All-Star Hawks guard Trae Young managed just two points in 23 minutes on 1-of-10 shooting, snapping his streak of 70 straight games with at least 10 points and five assists.
Tatum, the NBA’s top first-quarter scorer by a country mile this season, delivered another dominant opening frame: 16 points on 6-of-8 shooting, including 4 for 6 from 3-point range. He’s scored at least 13 first-quarter points in six of Boston’s eight games.
The Celtics trailed early in the second quarter, but an 11-0 run fueled by White, Holiday and Pritchard gave them a lead that quickly ballooned to double digits. Holiday and White both blocked shots during that spurt, and Holiday and Pritchard both drained threes, with White assisting on both.
Pritchard, an early favorite for NBA Sixth Man of the Year, entered Monday ranked fifth in the league in made 3-pointers per game (4.1), trailing only Anthony Edwards, Buddy Hield, LaMelo Ball and Jordan Poole.
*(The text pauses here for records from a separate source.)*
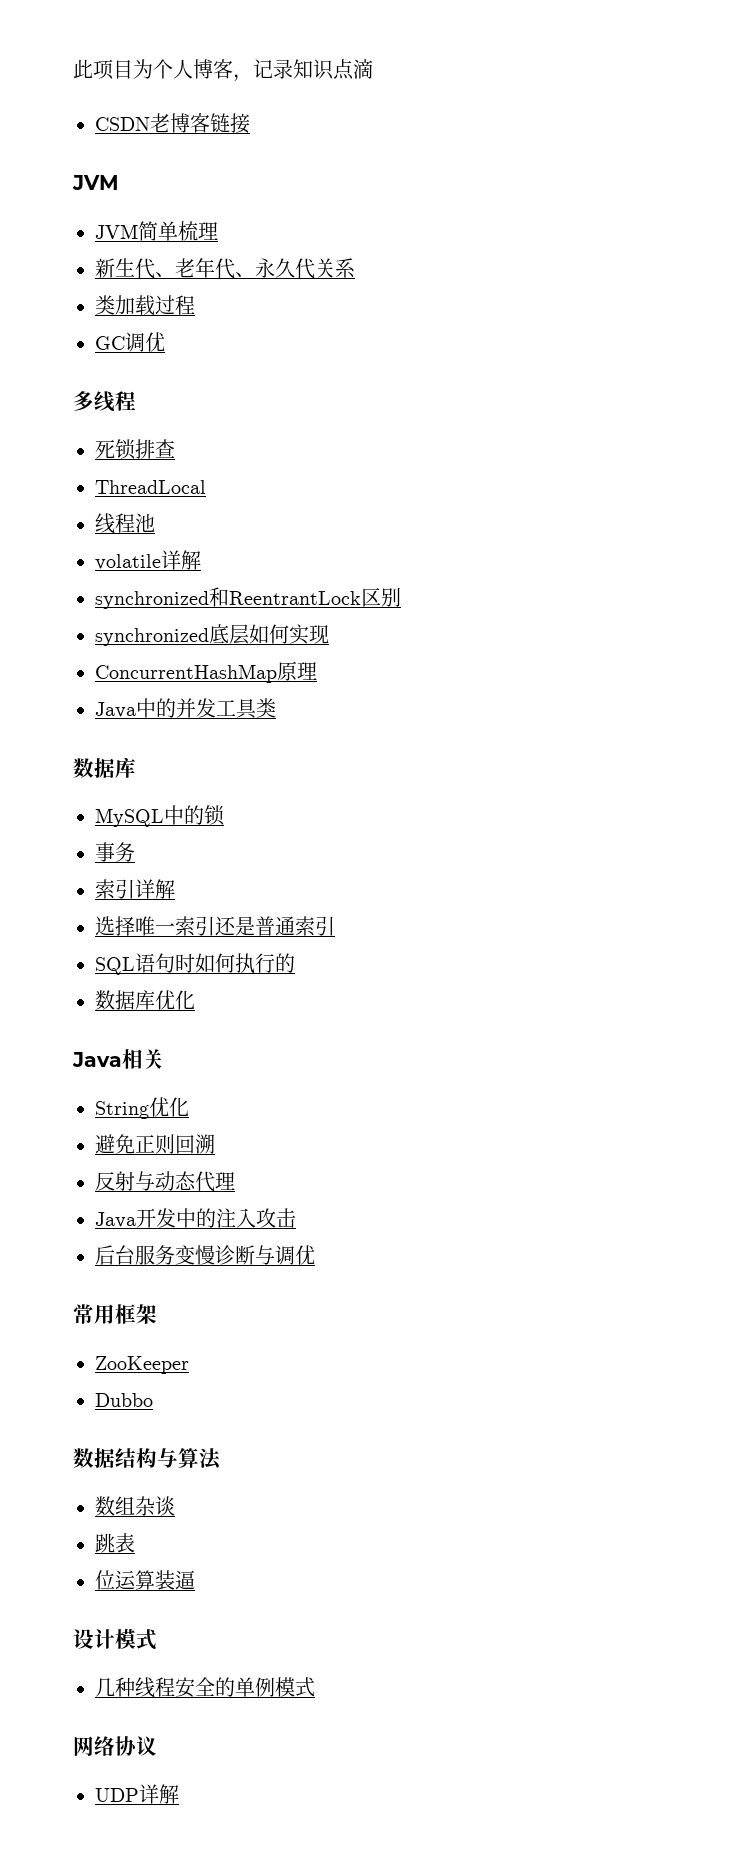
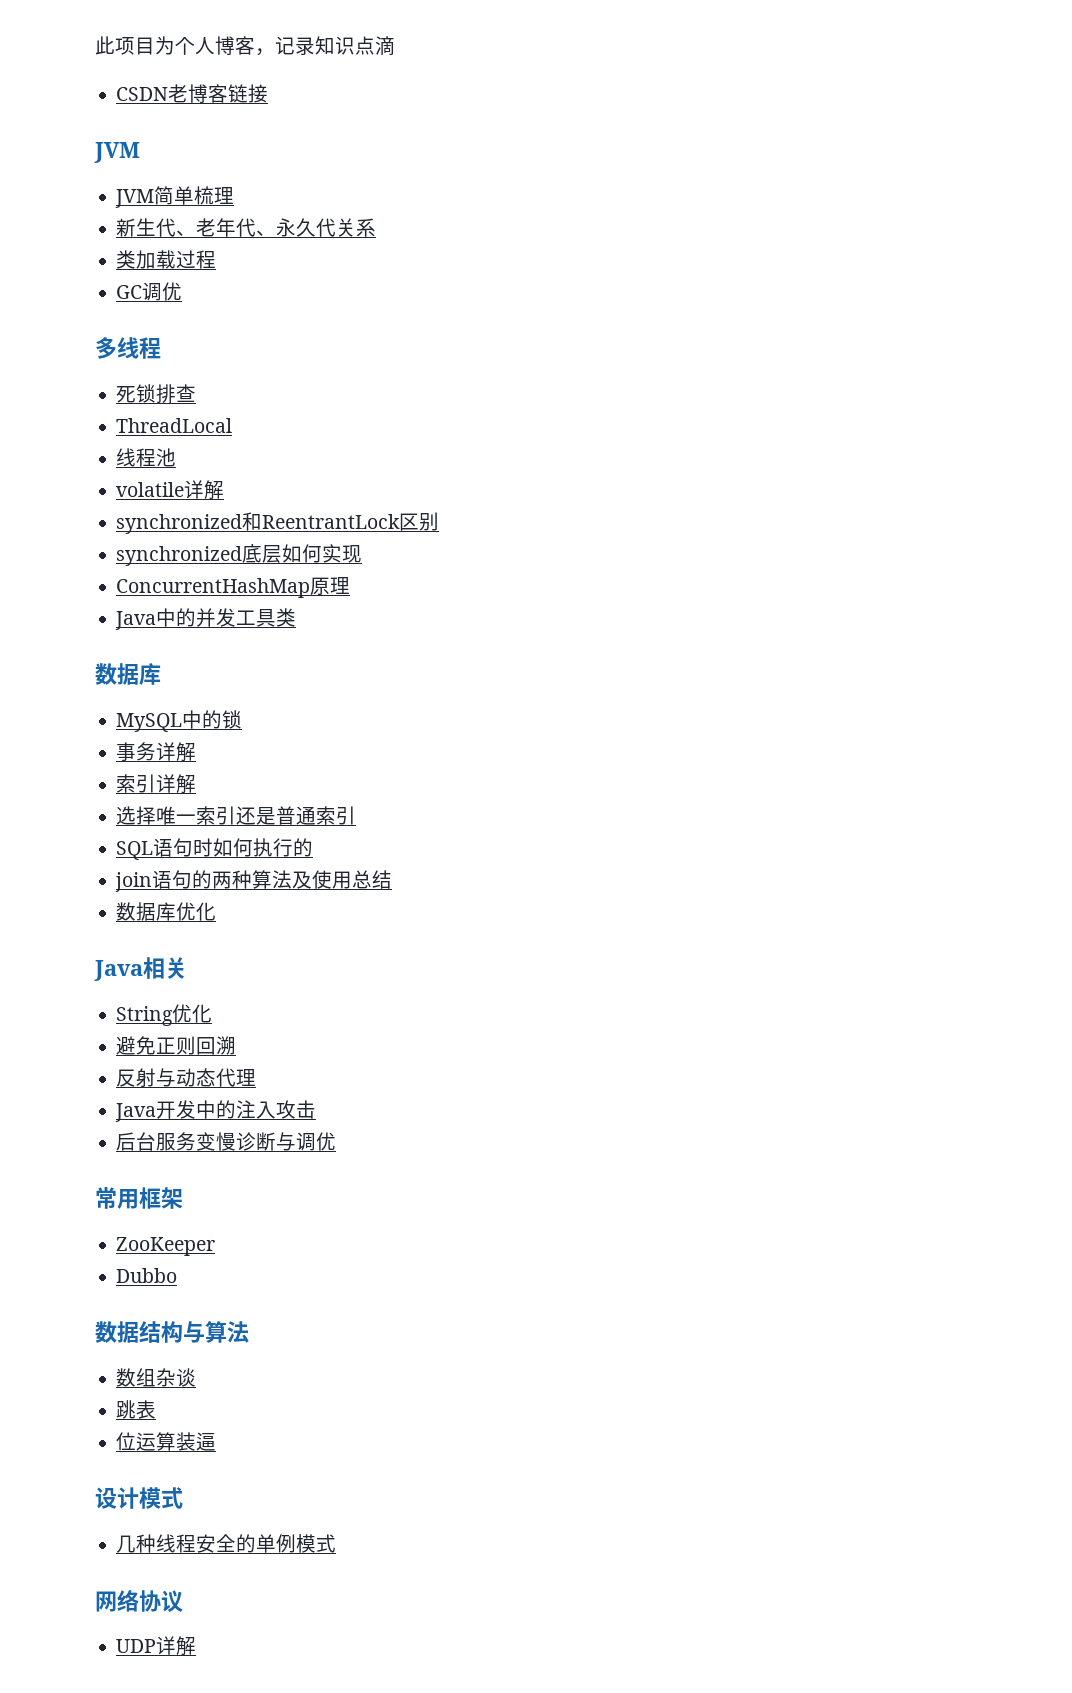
- 事务
+ 事务详解
+ join语句的两种算法及使用总结

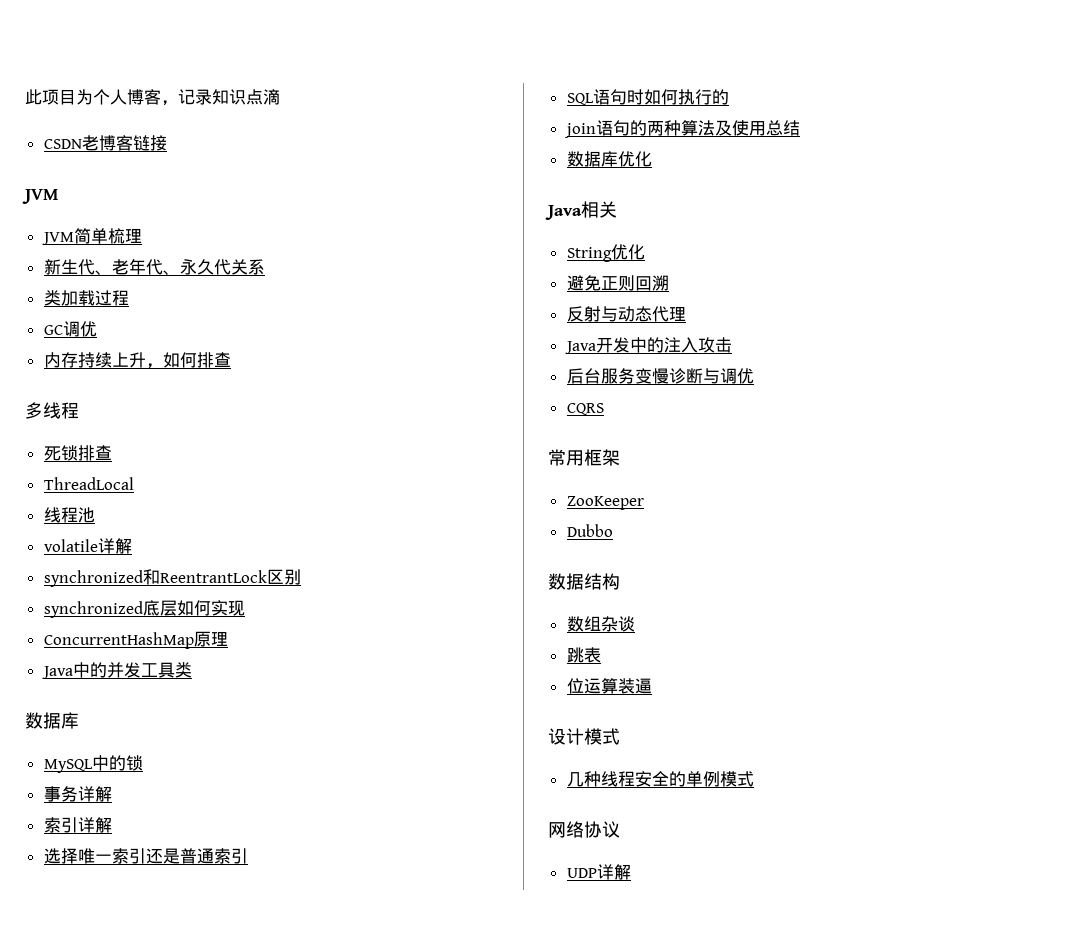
+ 内存持续上升，如何排查
+ CQRS
- 数据结构与算法
+ 数据结构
Tatum sat just behind him in sixth (3.9).
Boston led by five when Tatum, who played the entire first quarter, reentered at the 6:29 mark of the second. The Celtics proceeded to score 23 of the next 29 points to take a 75-53 lead into the locker room. They feasted on Atlanta’s 28th-ranked defense and routinely capitalized on Hawks errors, owning a 22-0 edge in fast-break points and a 20-2 advantage in points scored off turnovers before halftime.
The lead swelled to 37 in the second half, and Boston hit the 100-point plateau before the end of the third quarter. Head coach Joe Mazzulla emptied his bench with more than eight minutes remaining, giving ample late-game minutes to Jordan Walsh, JD Davison, Jaden Springer and Baylor Scheierman.
Seven different Celtics players recorded steals in the game, and six blocked shots, with Al Horford notching two of each.